Segment Open
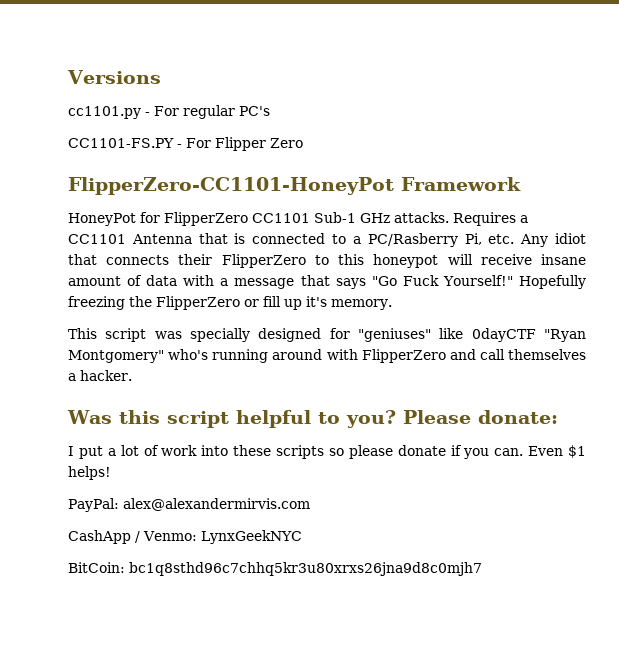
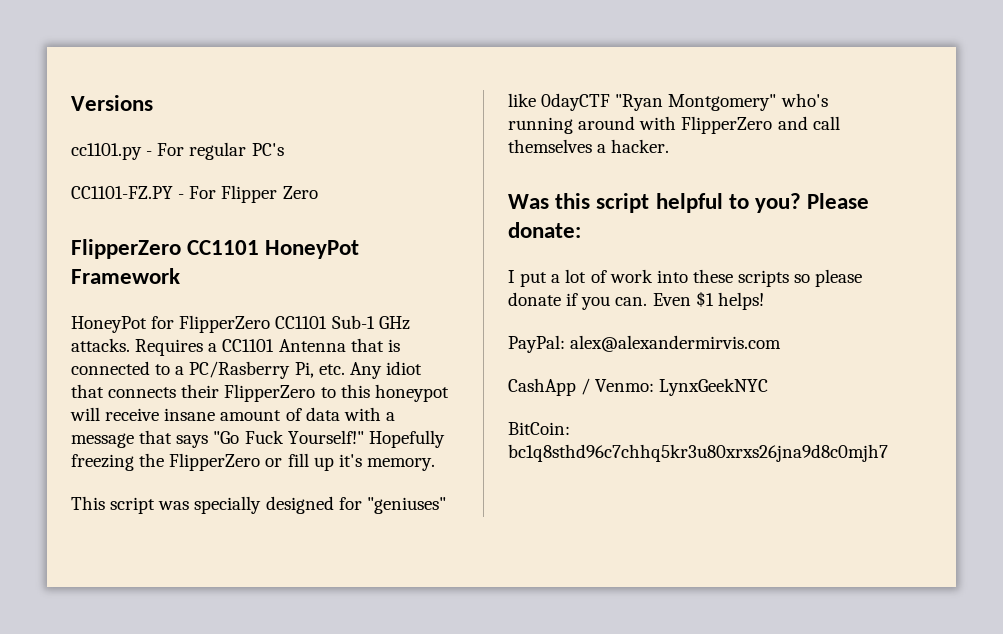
- CC1101-FS.PY - For Flipper Zero
+ CC1101-FZ.PY - For Flipper Zero
- FlipperZero-CC1101-HoneyPot Framework
+ FlipperZero CC1101 HoneyPot Framework

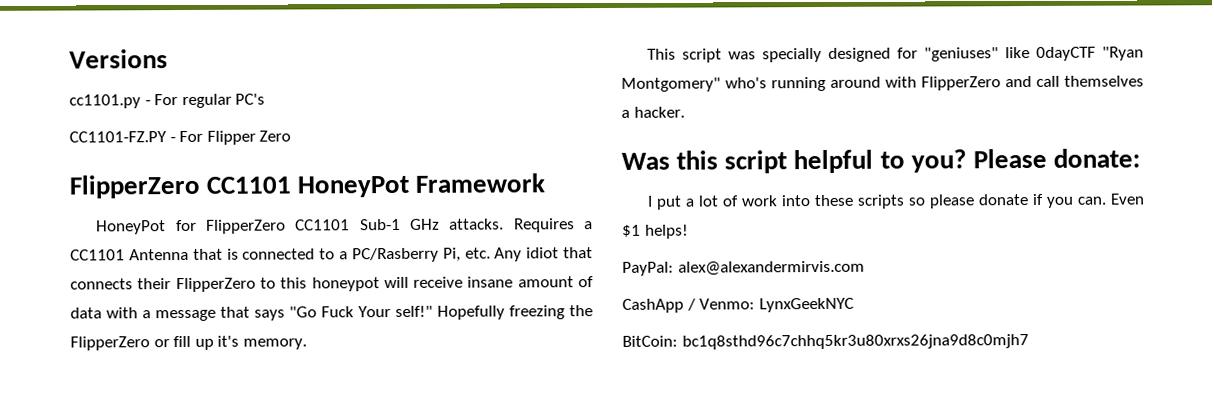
- Requires a CC1101 Antenna that is connected to a PC/Rasberry Pi, etc. Any idiot that connects their FlipperZero to this honeypot will receive insane amount of data with a message that says "Go Fuck Yourself!"
+ Requires a CC1101 Antenna that is connected to a PC/Rasberry Pi, etc. Any idiot that connects their FlipperZero to this honeypot will receive insane amount of data with a message that says "Go Fuck Your self!"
Segment Closed
Aim of the task:
Starting at the line containing "CC1101-FZ.PY - For Flipper Zero" and stopping at the line containing "- Requires a", output every line above exactly, both ends included, with pictures omitted.

Completed task:
+ CC1101-FZ.PY - For Flipper Zero
- FlipperZero-CC1101-HoneyPot Framework
+ FlipperZero CC1101 HoneyPot Framework

- Requires a CC1101 Antenna that is connected to a PC/Rasberry Pi, etc. Any idiot that connects their FlipperZero to this honeypot will receive insane amount of data with a message that says "Go Fuck Yourself!"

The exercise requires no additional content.